Editorialist: Arjun P

DIFFICULTY:

Easy-Medium

PREREQUISITES:

None

PROBLEM:

You have a complete binary tree of N nodes. Given an integer X, find two quantities:

a)The number of nodes which are at X steps from the root, i.e. the number of nodes such that, starting at that node, you have to take X steps upwards to reach the root.

b)The number of nodes such that the maximum distance from the node to any leaf in the subtree of the node is X.

QUICK EXPLANATION

The first quantity is just the number of nodes at depth X, where depth is 0-indexed. Take care of the cases where the X^{th} depth does not exist and when X refers to the bottom-most row of the tree, which may be partially filled. In this case the answer is N - (2^{h-1} - 1).

Now, for finding the second quantity, note that at a depth d, nodes which have some nodes from the last row in their subtree have maximum distance (h-1) - d), and nodes which don’t, have distance as (h-2) - d). Start from the right-most node at the last row. Keep moving up its parents. Use the fact that nodes which are the current node, or which are to the left of the current node, always contain the last row in their subtree, and nodes to the right do not contain it.

EXPLANATION

Note that the first quantity is just the number of nodes at a depth X from the root.

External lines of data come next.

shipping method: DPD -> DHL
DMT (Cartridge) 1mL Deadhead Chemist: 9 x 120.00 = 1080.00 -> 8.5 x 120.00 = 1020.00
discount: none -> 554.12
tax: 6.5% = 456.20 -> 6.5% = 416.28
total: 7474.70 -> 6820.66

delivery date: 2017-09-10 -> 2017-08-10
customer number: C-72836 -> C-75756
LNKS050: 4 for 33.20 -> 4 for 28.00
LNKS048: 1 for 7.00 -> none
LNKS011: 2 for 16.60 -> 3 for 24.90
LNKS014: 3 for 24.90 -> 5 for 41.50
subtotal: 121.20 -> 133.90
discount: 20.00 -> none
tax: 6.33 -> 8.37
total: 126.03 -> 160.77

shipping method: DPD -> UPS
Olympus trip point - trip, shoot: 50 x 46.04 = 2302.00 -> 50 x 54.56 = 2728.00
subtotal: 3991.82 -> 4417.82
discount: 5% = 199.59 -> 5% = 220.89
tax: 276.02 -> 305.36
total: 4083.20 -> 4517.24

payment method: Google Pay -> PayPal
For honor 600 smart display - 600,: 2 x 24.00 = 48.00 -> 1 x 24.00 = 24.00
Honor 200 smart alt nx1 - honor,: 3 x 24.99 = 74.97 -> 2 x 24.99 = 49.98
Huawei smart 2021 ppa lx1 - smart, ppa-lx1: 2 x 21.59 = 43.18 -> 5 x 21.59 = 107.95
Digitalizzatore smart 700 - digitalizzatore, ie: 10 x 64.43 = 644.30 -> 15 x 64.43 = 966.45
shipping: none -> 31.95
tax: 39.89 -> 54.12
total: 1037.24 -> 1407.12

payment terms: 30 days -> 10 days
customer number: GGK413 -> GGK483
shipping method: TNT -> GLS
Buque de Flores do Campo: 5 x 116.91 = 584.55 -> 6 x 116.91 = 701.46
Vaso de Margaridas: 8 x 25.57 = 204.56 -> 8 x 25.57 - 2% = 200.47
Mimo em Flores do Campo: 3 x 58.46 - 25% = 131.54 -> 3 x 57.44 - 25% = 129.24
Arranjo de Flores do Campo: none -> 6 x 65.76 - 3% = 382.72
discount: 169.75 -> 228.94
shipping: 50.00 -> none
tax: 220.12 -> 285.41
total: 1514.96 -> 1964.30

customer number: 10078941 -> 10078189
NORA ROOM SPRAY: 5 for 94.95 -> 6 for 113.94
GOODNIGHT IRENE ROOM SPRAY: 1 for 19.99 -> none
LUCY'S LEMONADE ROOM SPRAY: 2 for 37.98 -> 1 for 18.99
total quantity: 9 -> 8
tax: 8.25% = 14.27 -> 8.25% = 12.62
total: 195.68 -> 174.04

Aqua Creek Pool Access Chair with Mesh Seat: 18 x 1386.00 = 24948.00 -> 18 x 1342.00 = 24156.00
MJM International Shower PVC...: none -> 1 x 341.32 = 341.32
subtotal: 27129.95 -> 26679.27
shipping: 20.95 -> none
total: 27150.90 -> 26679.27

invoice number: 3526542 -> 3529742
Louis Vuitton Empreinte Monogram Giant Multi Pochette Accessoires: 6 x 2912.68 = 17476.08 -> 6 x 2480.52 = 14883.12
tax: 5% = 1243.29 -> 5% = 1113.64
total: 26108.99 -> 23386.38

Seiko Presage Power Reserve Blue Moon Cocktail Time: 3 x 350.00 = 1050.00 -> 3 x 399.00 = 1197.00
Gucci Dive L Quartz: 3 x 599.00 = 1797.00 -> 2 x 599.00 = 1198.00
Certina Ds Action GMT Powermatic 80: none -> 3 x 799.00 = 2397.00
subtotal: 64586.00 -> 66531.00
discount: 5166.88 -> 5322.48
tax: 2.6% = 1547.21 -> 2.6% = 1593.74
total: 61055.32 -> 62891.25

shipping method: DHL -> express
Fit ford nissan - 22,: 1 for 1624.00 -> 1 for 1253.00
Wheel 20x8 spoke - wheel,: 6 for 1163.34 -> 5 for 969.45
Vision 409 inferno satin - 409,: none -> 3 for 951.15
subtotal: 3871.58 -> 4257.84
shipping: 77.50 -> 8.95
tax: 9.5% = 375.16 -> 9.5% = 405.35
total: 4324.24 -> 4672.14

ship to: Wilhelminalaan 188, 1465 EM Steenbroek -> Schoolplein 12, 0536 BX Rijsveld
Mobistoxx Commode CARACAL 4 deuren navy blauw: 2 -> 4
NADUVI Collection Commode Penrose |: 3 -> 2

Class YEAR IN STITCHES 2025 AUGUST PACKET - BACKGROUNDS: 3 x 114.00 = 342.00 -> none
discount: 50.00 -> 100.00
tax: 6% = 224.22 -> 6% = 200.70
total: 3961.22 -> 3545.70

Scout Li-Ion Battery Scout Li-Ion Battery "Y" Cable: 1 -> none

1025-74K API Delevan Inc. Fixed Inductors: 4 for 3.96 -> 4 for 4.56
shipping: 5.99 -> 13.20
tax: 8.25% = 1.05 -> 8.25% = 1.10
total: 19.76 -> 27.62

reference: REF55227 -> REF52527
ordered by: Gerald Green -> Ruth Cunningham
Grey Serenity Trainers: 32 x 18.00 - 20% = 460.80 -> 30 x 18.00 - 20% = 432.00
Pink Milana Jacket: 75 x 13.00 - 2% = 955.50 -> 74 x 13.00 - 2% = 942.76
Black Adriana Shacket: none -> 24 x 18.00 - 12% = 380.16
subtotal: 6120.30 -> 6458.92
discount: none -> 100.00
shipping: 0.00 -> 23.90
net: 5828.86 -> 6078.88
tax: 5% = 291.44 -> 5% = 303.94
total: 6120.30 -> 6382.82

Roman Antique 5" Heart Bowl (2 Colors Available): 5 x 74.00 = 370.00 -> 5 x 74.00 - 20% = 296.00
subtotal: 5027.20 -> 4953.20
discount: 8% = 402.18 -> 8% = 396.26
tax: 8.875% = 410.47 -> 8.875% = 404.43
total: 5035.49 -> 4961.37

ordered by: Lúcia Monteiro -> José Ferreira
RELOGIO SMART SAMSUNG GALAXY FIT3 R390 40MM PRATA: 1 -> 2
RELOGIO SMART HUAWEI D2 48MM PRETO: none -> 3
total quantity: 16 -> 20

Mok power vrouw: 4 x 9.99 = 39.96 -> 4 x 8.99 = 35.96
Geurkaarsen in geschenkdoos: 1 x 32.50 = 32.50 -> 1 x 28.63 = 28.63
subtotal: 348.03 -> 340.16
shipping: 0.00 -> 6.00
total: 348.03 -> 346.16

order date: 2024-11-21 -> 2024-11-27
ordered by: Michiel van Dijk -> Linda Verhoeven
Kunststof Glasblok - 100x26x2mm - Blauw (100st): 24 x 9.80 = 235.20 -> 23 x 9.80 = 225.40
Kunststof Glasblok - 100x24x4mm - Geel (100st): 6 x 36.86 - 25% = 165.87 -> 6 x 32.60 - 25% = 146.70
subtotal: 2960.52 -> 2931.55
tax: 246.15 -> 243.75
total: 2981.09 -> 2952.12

Observe that, in a complete binary tree, depth 0 has 1 node, each of these has 2 children, and so, depth 1 has 2 nodes, and depth 2 has 4 nodes, and so on. each depth has twice the number of nodes of the previous depth because each node at that depth has two children each. Thus depth i has 2^i nodes. This is true for all depths except the last; the last depth may be partially filled.

First, find h, the height of the complete binary tree. The height of the tree is given by

h = 1 + \lfloor \log_2 N \rfloor

Note that depth is 0-indexed and depth (h-1) is the last depth.

If X > (h - 1), then no solution exists and answer is zero.

If X < (h - 1), then answer is 2^X, since the row is fully filled. (every row except the last row is fully filled)

If X = (h - 1), then we need to find the number of nodes on the last row. This is just N minus the number of elements in all the other rows, i.e.
ans = N - 2^0 - 2^1 \ldots -2^{h-2} = N - (2^{h-1} - 1)

Now on to the second part. We have to find the number of nodes such that the maximum distance from the node to any leaf in the subtree of the node is X. If the last row was fully filled out, we would again just have to find the X^{th} depth from the bottom. However, since the last row may not be fully filled, we cannot do this. This is because, on any given row, some nodes will have some nodes from the last row in their subtrees, and some will not. Clearly, the nodes that do not have the last row in their subtrees will always have the second last row in their subtree, and the maximum distance is the distance to the leaf nodes on the second last row. For nodes which have nodes from the last row in their subtree, the maximum distance is the distance to the leaves in the last row.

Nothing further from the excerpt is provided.